In a span of one year since the pandemic began in earnest, the non-cash e-commerce transactions having more than doubled in value is a good omen, even if these pre-paid, digitally-paid transactions remain a subset of the larger e-commerce market that majorly runs on cash. The previous doubling of transaction value had taken nearly two years. The average transaction size has witnessed a decline over past three years – from above Rs5,000 per transaction in 2018 to below Rs3,000 per transaction in 2021.

Over a slightly longer stretch as well, these transactions are growing at a brisk pace.
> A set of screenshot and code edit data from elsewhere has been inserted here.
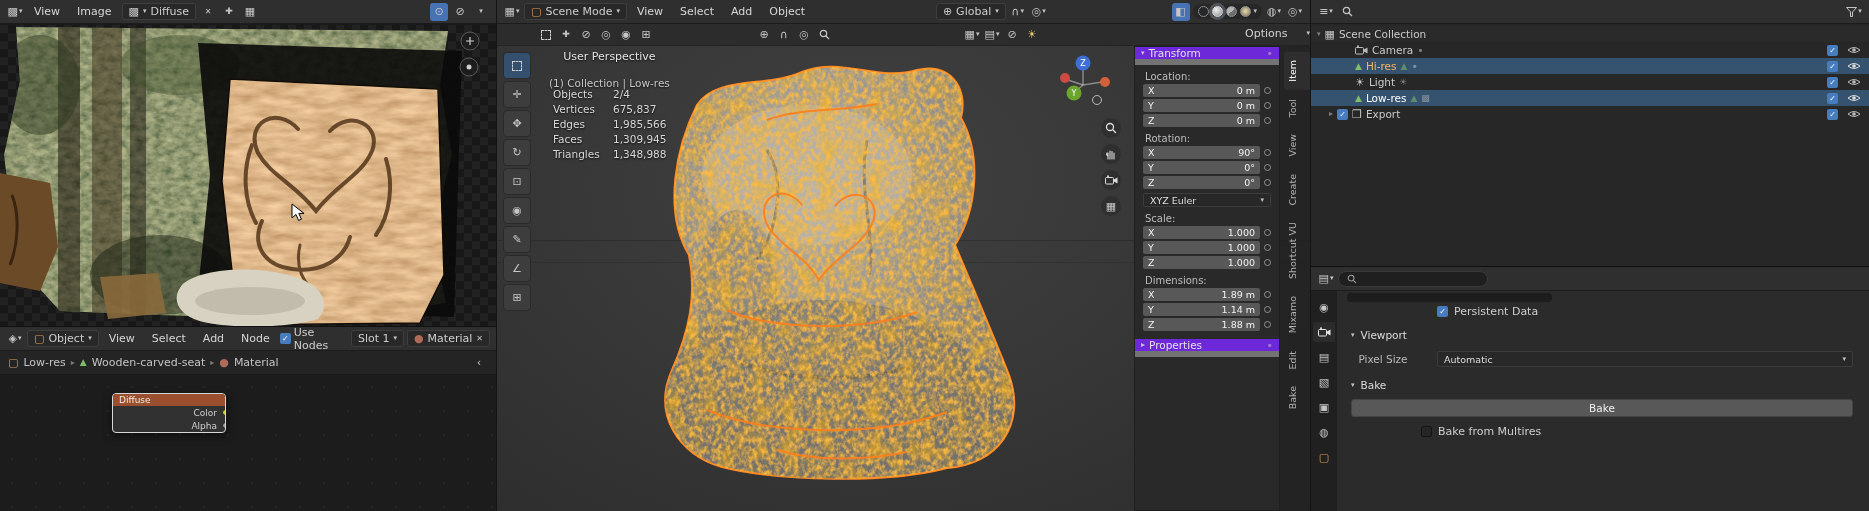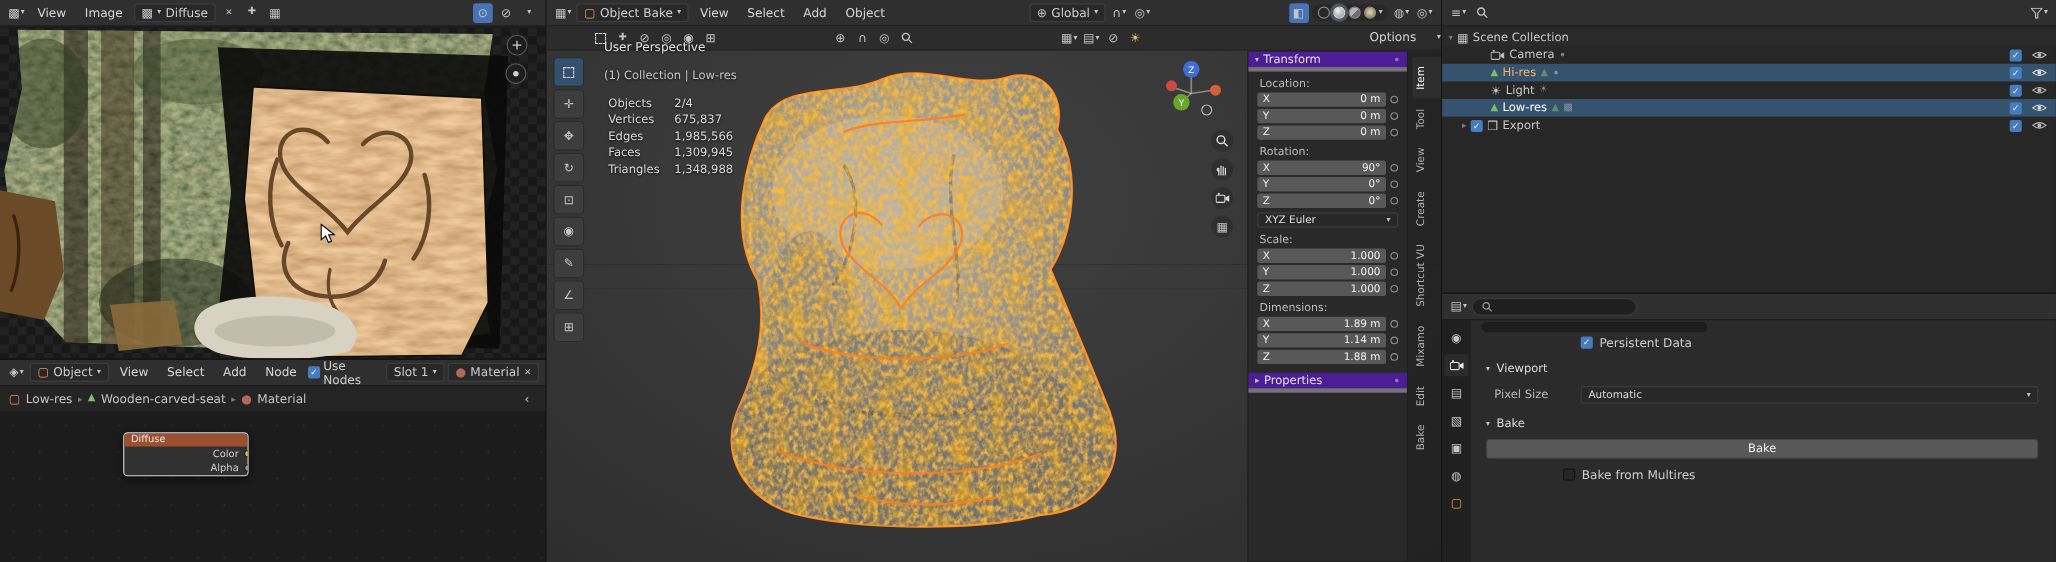--- a/index.html
+++ b/index.html
@@ -375,7 +375,7 @@
         </span>
       <span class="dd">
         <span class="g g-obj"></span>
-        <span>Object Bake</span>
+        <span>Scene Mode</span>
         <span class="g g-chev"></span>
       </span>
       <span class="menu">View</span>

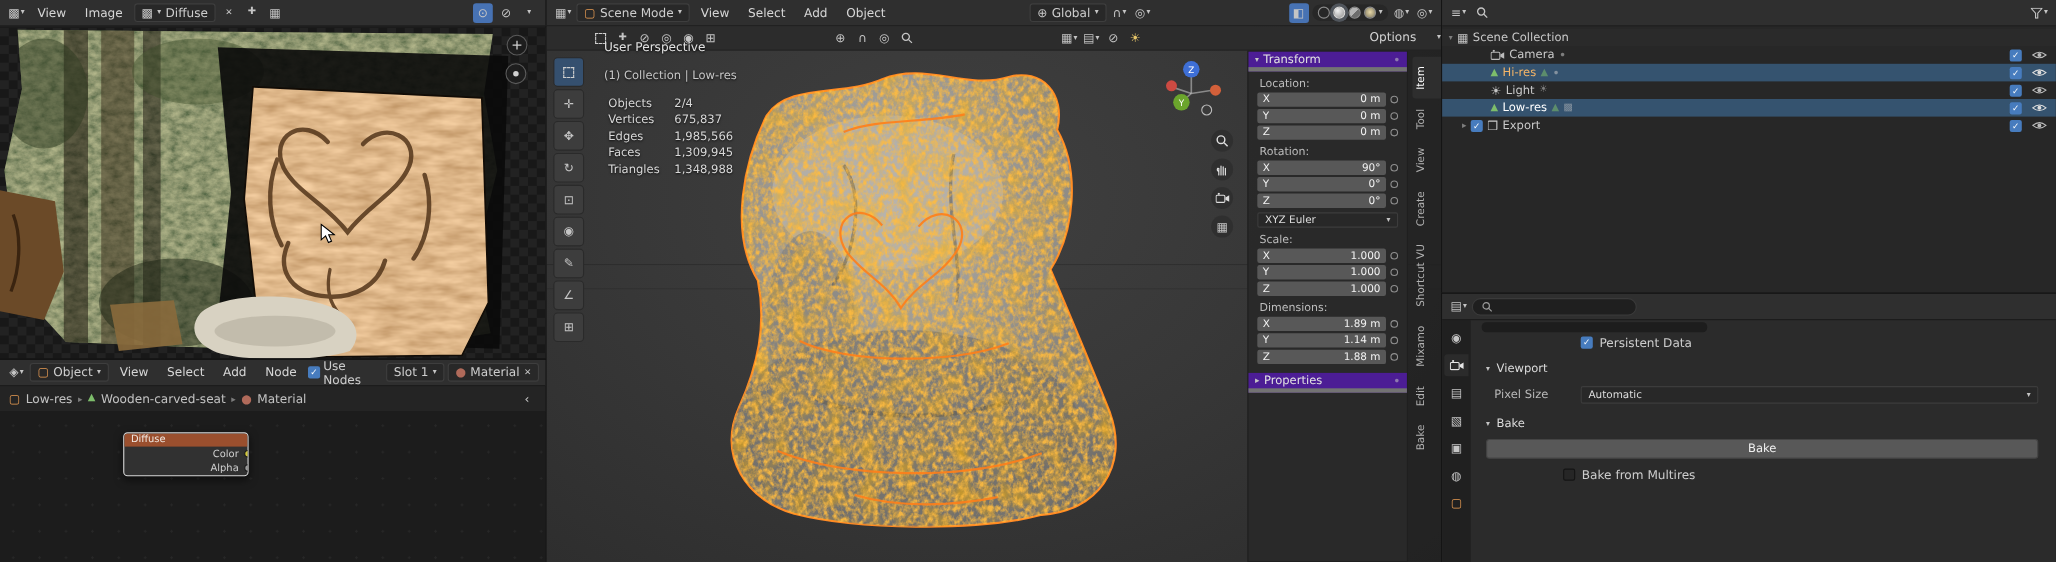--- a/index.html
+++ b/index.html
@@ -91,7 +91,7 @@
   .tbtn { width:28px; height:27px; background:#3d3d3d; border:1px solid #2a2a2a; border-radius:4px;
           display:flex; align-items:center; justify-content:center; margin-bottom:2px; }
   .tbtn.active { background:#35506f; }
-  #vp-overlay-text { position:absolute; left:52px; top:36px; text-shadow:0 1px 2px rgba(0,0,0,.8); }
+  #vp-overlay-text { position:absolute; left:52px; top:50px; text-shadow:0 1px 2px rgba(0,0,0,.8);text-align:center; }
   #vp-overlay-text .t1 { font-size:11px; color:#e2e2e2; }
   #vp-overlay-text .t2 { font-size:10.5px; color:#c7c7c7; margin-top:14px; }
   #vp-stats { position:absolute; left:56px; top:88px; text-shadow:0 1px 2px rgba(0,0,0,.8); }

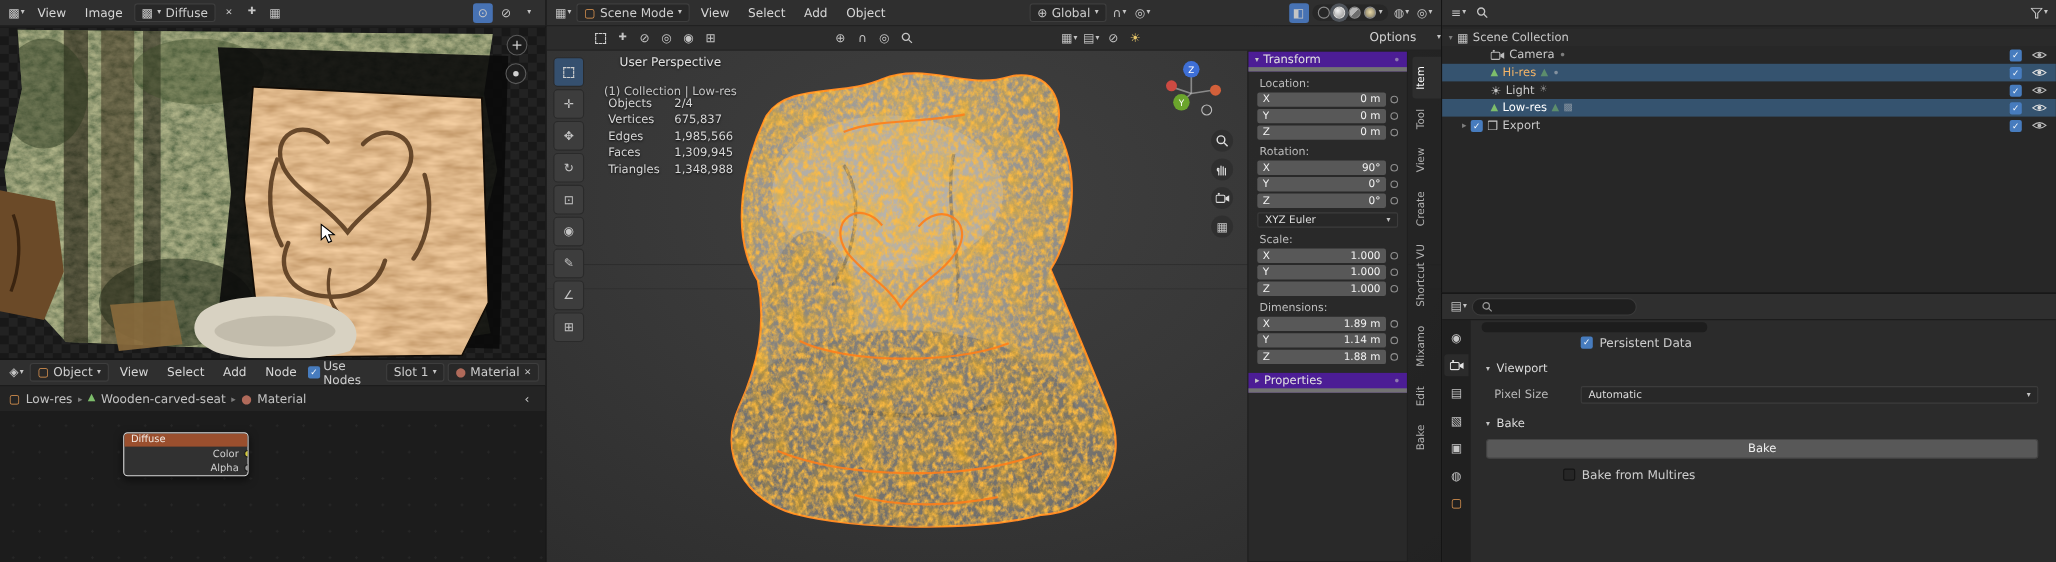--- a/index.html
+++ b/index.html
@@ -113,8 +113,8 @@
   
   #npanel { position:absolute; left:637px; top:46px; width:146px; bottom:0;
             background:rgba(41,41,41,.97); border:1px solid #1f1f1f; }
-  .phead { height:18px; display:flex; align-items:center; gap:4px; background:#4c1d95;
-           border-bottom:4px solid #737373; padding:0 6px; font-size:10.5px; color:#e2e2e2; }
+  .phead { height:18px; display:flex; align-items:center; gap:4px; background:#6d28d9;
+           border-bottom:6px solid #737373; padding:0 6px; font-size:10.5px; color:#e2e2e2; }
   .plabel { font-size:10px; color:#bdbdbd; margin:6px 10px 2px; }
   .prow { display:flex; align-items:center; gap:4px; margin:0 8px 2px; }
   .pfield { flex:1; display:flex; justify-content:space-between; align-items:center; background:#585858;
SBP data show that during the Jul-Mar FY21 period, there were 15 million non-cash e-commerce transactions worth Rs42 billion, reflecting a growth of 91 percent in volume and 66 percent in value over 9MFY20. With the final quarter yet to post results, the nine-month transactions have already exceeded the overall FY20 level. At this pace, full-year FY21 numbers will likely post the best annual growth rate over the past three years.

The non-cash e-commerce transactions – which, using latest SBP data, can be extrapolated to about $360 million per annum – can provide a crude proxy for what is is going on in the broader e-commerce market dominated by cash-on-delivery (COD) payments. If the COD has a market share in the range of 70 to 80 percent, then the overall e-commerce market size lies in the range of $1.2 billion to $1.8 billion. Market size hinges on COD market share estimate, but no single number is agreed upon in the market.

This proxy is not 100 percent reliable due to channel differences between pre-payments and COD that affect average transaction size as well as what kinds of goods are ordered more than the others. However, it still sheds some light on the potential scale for pre-payments away from costly COD channel, so that the business model is smoother for sellers and shopping experience comfortable for buyers.